Task objective – If a line in the records below contains the word "Third", copy it.

Extracted information –

========================================

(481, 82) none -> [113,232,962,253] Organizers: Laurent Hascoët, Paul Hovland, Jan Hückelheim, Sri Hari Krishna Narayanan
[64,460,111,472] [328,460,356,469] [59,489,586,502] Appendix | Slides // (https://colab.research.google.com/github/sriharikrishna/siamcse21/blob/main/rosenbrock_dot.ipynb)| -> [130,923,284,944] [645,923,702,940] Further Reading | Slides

========================================

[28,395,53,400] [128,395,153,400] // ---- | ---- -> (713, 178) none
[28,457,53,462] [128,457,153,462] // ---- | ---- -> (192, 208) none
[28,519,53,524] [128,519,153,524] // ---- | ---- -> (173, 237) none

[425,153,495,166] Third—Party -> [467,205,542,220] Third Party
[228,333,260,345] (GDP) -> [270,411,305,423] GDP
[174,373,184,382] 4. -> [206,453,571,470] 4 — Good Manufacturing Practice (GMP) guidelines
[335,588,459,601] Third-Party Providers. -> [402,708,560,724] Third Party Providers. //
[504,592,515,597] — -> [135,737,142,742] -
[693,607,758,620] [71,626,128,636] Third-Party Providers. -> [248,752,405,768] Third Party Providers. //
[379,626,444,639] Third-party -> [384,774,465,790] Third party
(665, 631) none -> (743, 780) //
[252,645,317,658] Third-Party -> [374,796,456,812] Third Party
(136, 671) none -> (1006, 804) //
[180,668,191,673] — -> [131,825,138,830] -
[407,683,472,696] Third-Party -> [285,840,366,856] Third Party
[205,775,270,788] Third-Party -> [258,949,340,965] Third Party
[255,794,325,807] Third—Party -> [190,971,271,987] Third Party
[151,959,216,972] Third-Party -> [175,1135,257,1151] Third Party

========================================

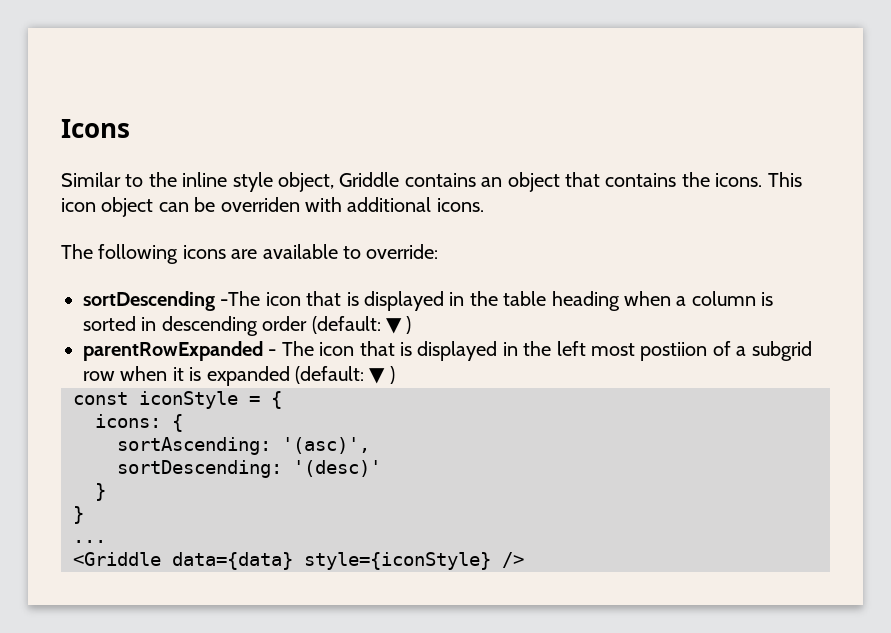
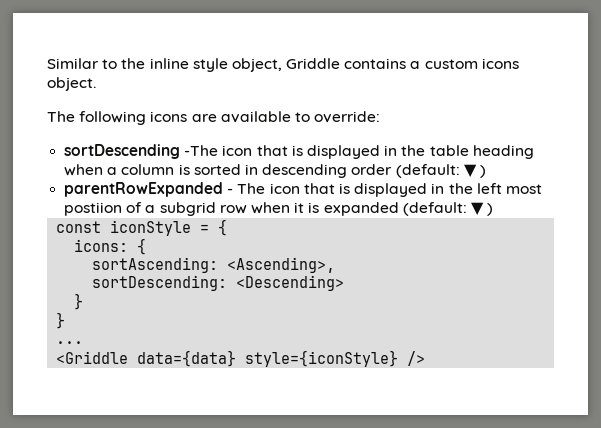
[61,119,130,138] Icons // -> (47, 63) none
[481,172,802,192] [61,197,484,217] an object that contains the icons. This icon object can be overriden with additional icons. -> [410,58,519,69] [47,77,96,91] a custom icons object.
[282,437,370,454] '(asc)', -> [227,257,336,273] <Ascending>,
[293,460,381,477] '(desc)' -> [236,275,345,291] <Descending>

========================================

Exercise result –
[425,153,495,166] Third—Party -> [467,205,542,220] Third Party
[335,588,459,601] Third-Party Providers. -> [402,708,560,724] Third Party Providers. //
[693,607,758,620] [71,626,128,636] Third-Party Providers. -> [248,752,405,768] Third Party Providers. //
[379,626,444,639] Third-party -> [384,774,465,790] Third party
[252,645,317,658] Third-Party -> [374,796,456,812] Third Party
[407,683,472,696] Third-Party -> [285,840,366,856] Third Party
[205,775,270,788] Third-Party -> [258,949,340,965] Third Party
[255,794,325,807] Third—Party -> [190,971,271,987] Third Party
[151,959,216,972] Third-Party -> [175,1135,257,1151] Third Party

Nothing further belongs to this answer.